Description of the task
What the answer must contain is every line of the records, exactly, with no pictures.

(Web page edit records)
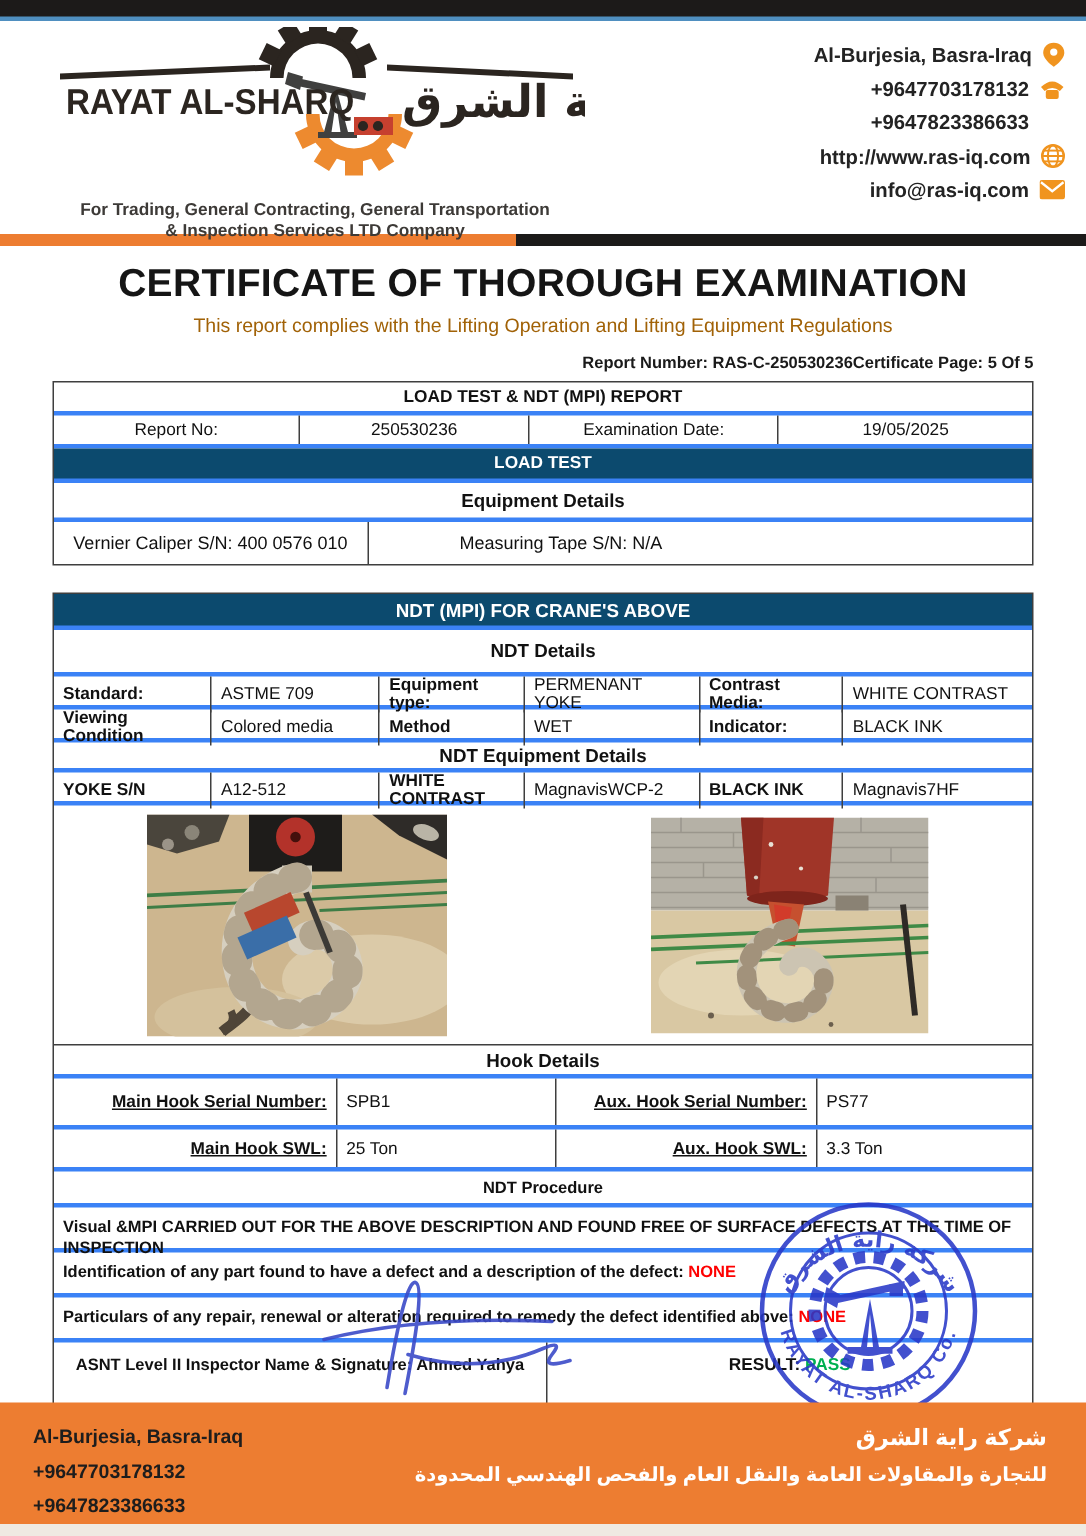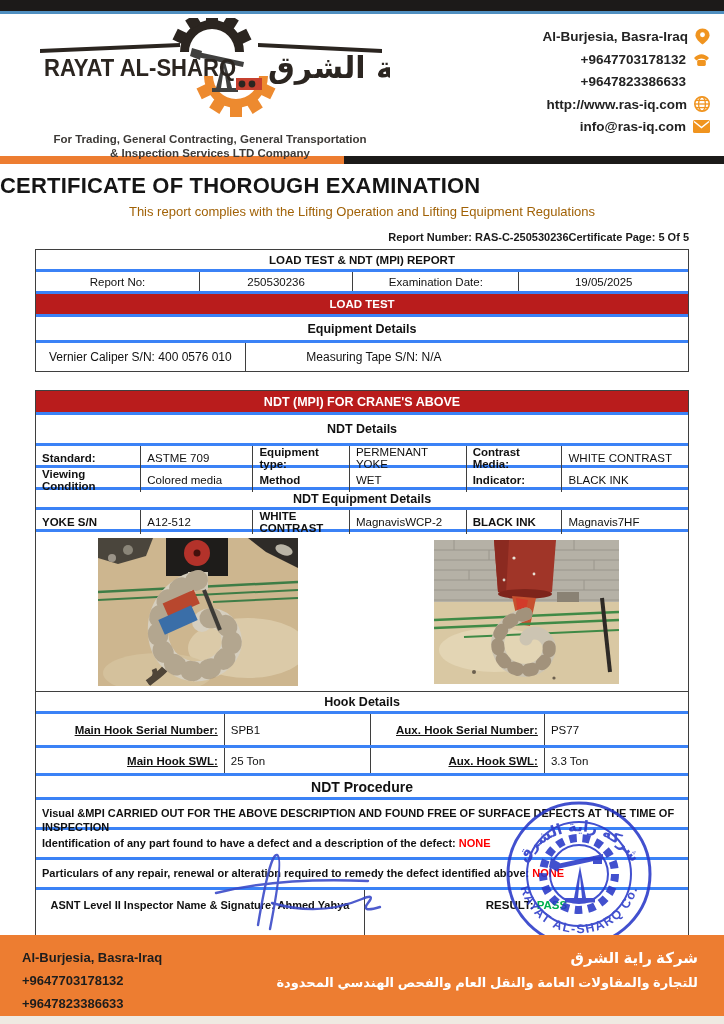--- a/index.html
+++ b/index.html
@@ -26,7 +26,7 @@
   .divider .d-black { width:52.5%; background:#1c1a19; }
 
   
-  .title { margin-top:9px; font-size:22px; font-weight:bold; color:#151515; letter-spacing:.2px; }
+  .title { text-align:center; margin-top:9px; font-size:26px; font-weight:bold; color:#151515; letter-spacing:.2px; }
   .subtitle { text-align:center; margin-top:5px; font-size:13px; color:#a16207; }
   .meta { display:flex; justify-content:flex-end; margin:12px 35px 6px 35px;
           font-size:11px; font-weight:bold; color:#1a1a1a; }

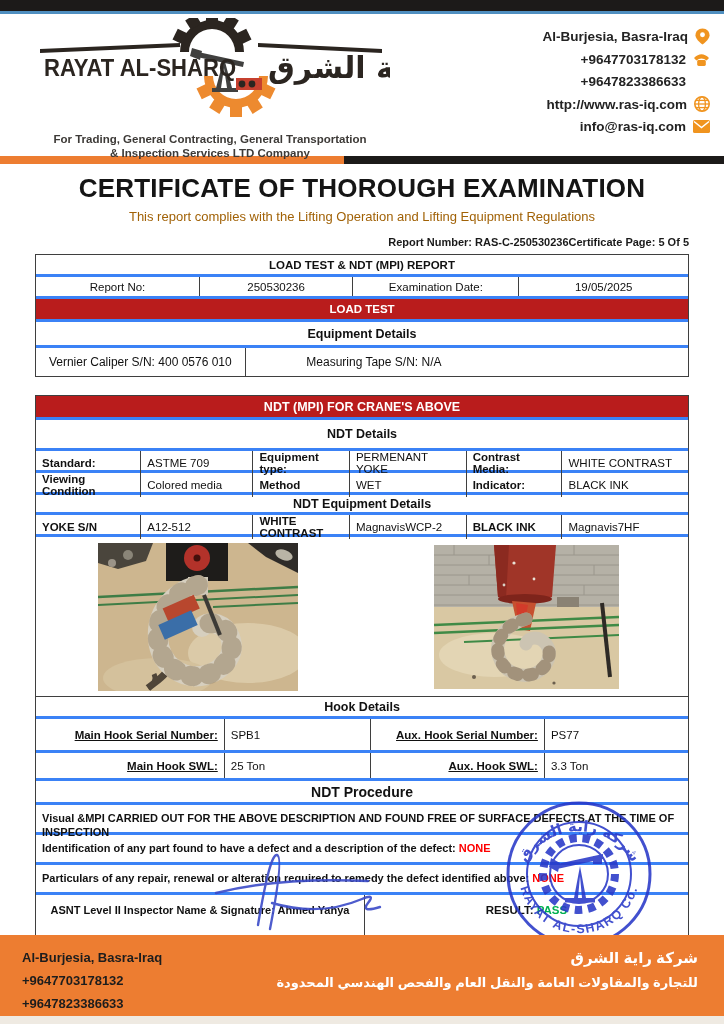--- a/index.html
+++ b/index.html
@@ -41,7 +41,7 @@
   .cell.center { justify-content:center; text-align:center; }
   .full { grid-template-columns:1fr; }
   .hdr-white { height:22px; font-weight:bold; font-size:12.5px; }
-  .hdr-orange { background:#b91c1c; color:#fff; }
+  .hdr-orange { background:#0c4a6e; color:#fff; }
   .g4 { grid-template-columns:25% 23.5% 25.5% auto; }
   .g3e { grid-template-columns:32% 39.5% auto; }
   .g6 { grid-template-columns:16% 17.2% 14.8% 17.9% 14.7% auto; }

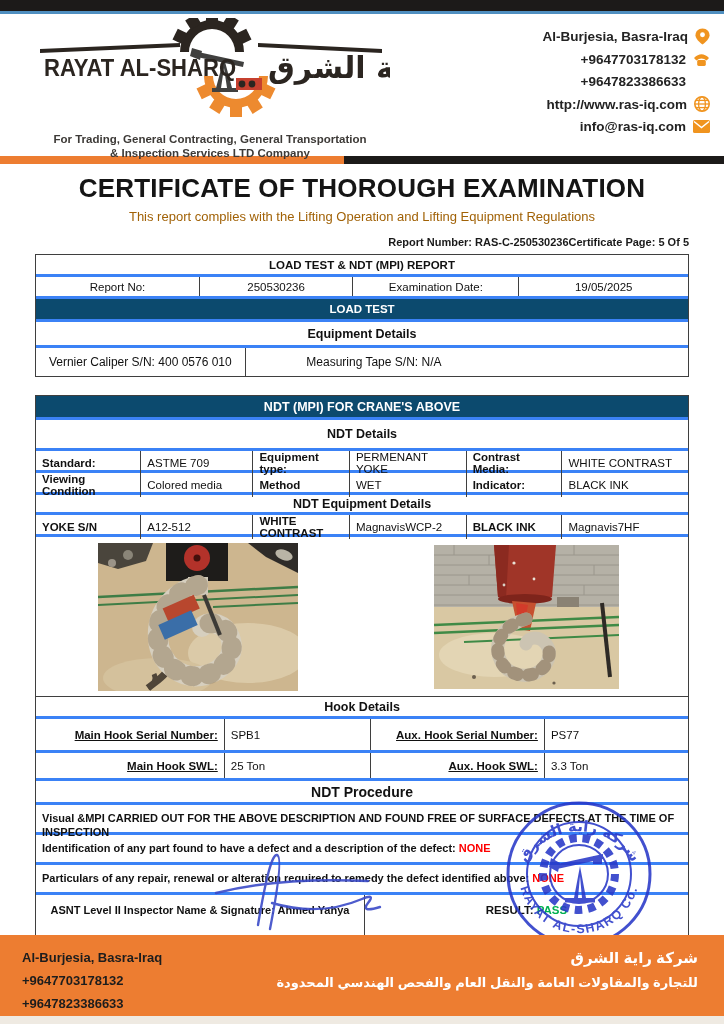--- a/index.html
+++ b/index.html
@@ -320,7 +320,7 @@
     </div>
 
     <div class="trow full" style="height:24px">
-      <div class="cell b center" style="font-size:14px">NDT Procedure</div>
+      <div class="cell b center" style="font-size:11px">NDT Procedure</div>
     </div>
     <div class="trow full" style="height:30px">
       <div class="cell b proc-cell">Visual &amp;MPI CARRIED OUT FOR THE ABOVE DESCRIPTION AND FOUND FREE OF SURFACE DEFECTS AT THE TIME OF INSPECTION</div>

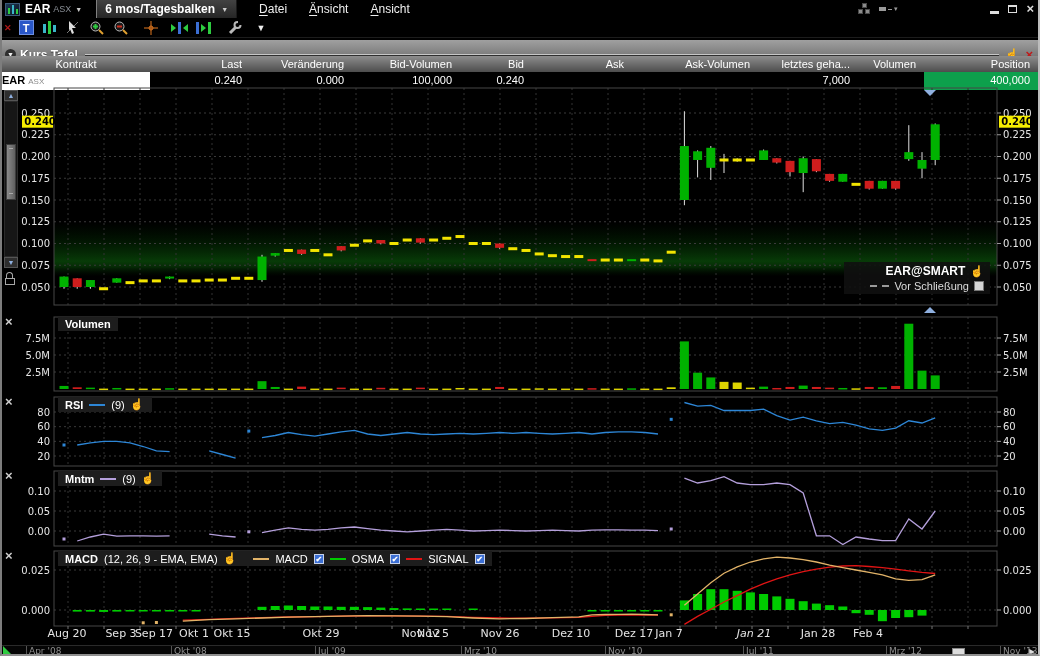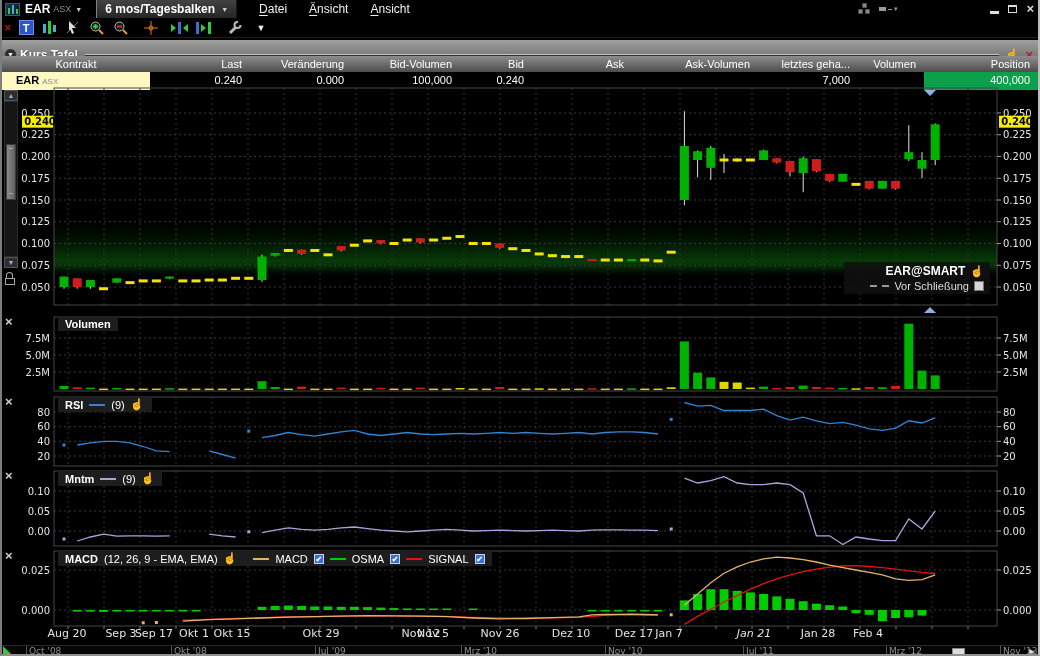--- a/index.html
+++ b/index.html
@@ -45,7 +45,7 @@
   #qhead div:first-child{text-align:center;padding-right:0}
   #qvals{top:72px;background:#000}
   #qvals div{font-size:11px;color:#fff;text-align:right;padding-right:8px;line-height:16px}
-  #cellContract{background:#fef9c3;text-align:left!important;padding-left:14px}
+  #cellContract{background:#ffffff;text-align:left!important;padding-left:0}
   #cellContract .sym{color:#000;font-size:11px}
   #cellContract .exch{color:#8a8a8a;font-size:8px}
   #cellPosition{background:#0da04c}

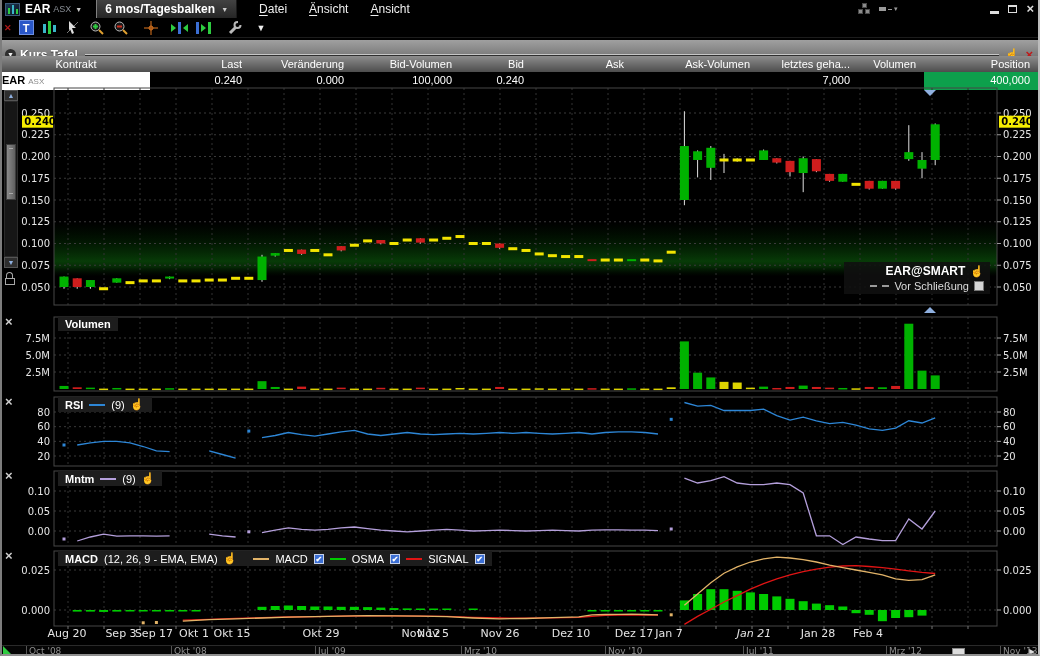--- a/index.html
+++ b/index.html
@@ -815,7 +815,7 @@
   <div id="timeline">
     <div id="tlthumb"></div>
     <div id="tlarrow">▶</div>
-  <span style="left: 24px;">Oct '08</span>
+  <span style="left: 24px;">Apr '08</span>
       <span style="left: 169px;">Okt '08</span>
       <span style="left: 313px;">Jul '09</span>
       <span style="left: 459px;">Mrz '10</span>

Solution to the problem
--- a/index.html
+++ b/index.html
@@ -26,7 +26,7 @@
   .divider .d-black { width:52.5%; background:#1c1a19; }
 
   
-  .title { margin-top:9px; font-size:22px; font-weight:bold; color:#151515; letter-spacing:.2px; }
+  .title { text-align:center; margin-top:9px; font-size:26px; font-weight:bold; color:#151515; letter-spacing:.2px; }
   .subtitle { text-align:center; margin-top:5px; font-size:13px; color:#a16207; }
   .meta { display:flex; justify-content:flex-end; margin:12px 35px 6px 35px;
           font-size:11px; font-weight:bold; color:#1a1a1a; }

--- a/index.html
+++ b/index.html
@@ -41,7 +41,7 @@
   .cell.center { justify-content:center; text-align:center; }
   .full { grid-template-columns:1fr; }
   .hdr-white { height:22px; font-weight:bold; font-size:12.5px; }
-  .hdr-orange { background:#b91c1c; color:#fff; }
+  .hdr-orange { background:#0c4a6e; color:#fff; }
   .g4 { grid-template-columns:25% 23.5% 25.5% auto; }
   .g3e { grid-template-columns:32% 39.5% auto; }
   .g6 { grid-template-columns:16% 17.2% 14.8% 17.9% 14.7% auto; }

--- a/index.html
+++ b/index.html
@@ -320,7 +320,7 @@
     </div>
 
     <div class="trow full" style="height:24px">
-      <div class="cell b center" style="font-size:14px">NDT Procedure</div>
+      <div class="cell b center" style="font-size:11px">NDT Procedure</div>
     </div>
     <div class="trow full" style="height:30px">
       <div class="cell b proc-cell">Visual &amp;MPI CARRIED OUT FOR THE ABOVE DESCRIPTION AND FOUND FREE OF SURFACE DEFECTS AT THE TIME OF INSPECTION</div>

--- a/index.html
+++ b/index.html
@@ -45,7 +45,7 @@
   #qhead div:first-child{text-align:center;padding-right:0}
   #qvals{top:72px;background:#000}
   #qvals div{font-size:11px;color:#fff;text-align:right;padding-right:8px;line-height:16px}
-  #cellContract{background:#fef9c3;text-align:left!important;padding-left:14px}
+  #cellContract{background:#ffffff;text-align:left!important;padding-left:0}
   #cellContract .sym{color:#000;font-size:11px}
   #cellContract .exch{color:#8a8a8a;font-size:8px}
   #cellPosition{background:#0da04c}

--- a/index.html
+++ b/index.html
@@ -815,7 +815,7 @@
   <div id="timeline">
     <div id="tlthumb"></div>
     <div id="tlarrow">▶</div>
-  <span style="left: 24px;">Oct '08</span>
+  <span style="left: 24px;">Apr '08</span>
       <span style="left: 169px;">Okt '08</span>
       <span style="left: 313px;">Jul '09</span>
       <span style="left: 459px;">Mrz '10</span>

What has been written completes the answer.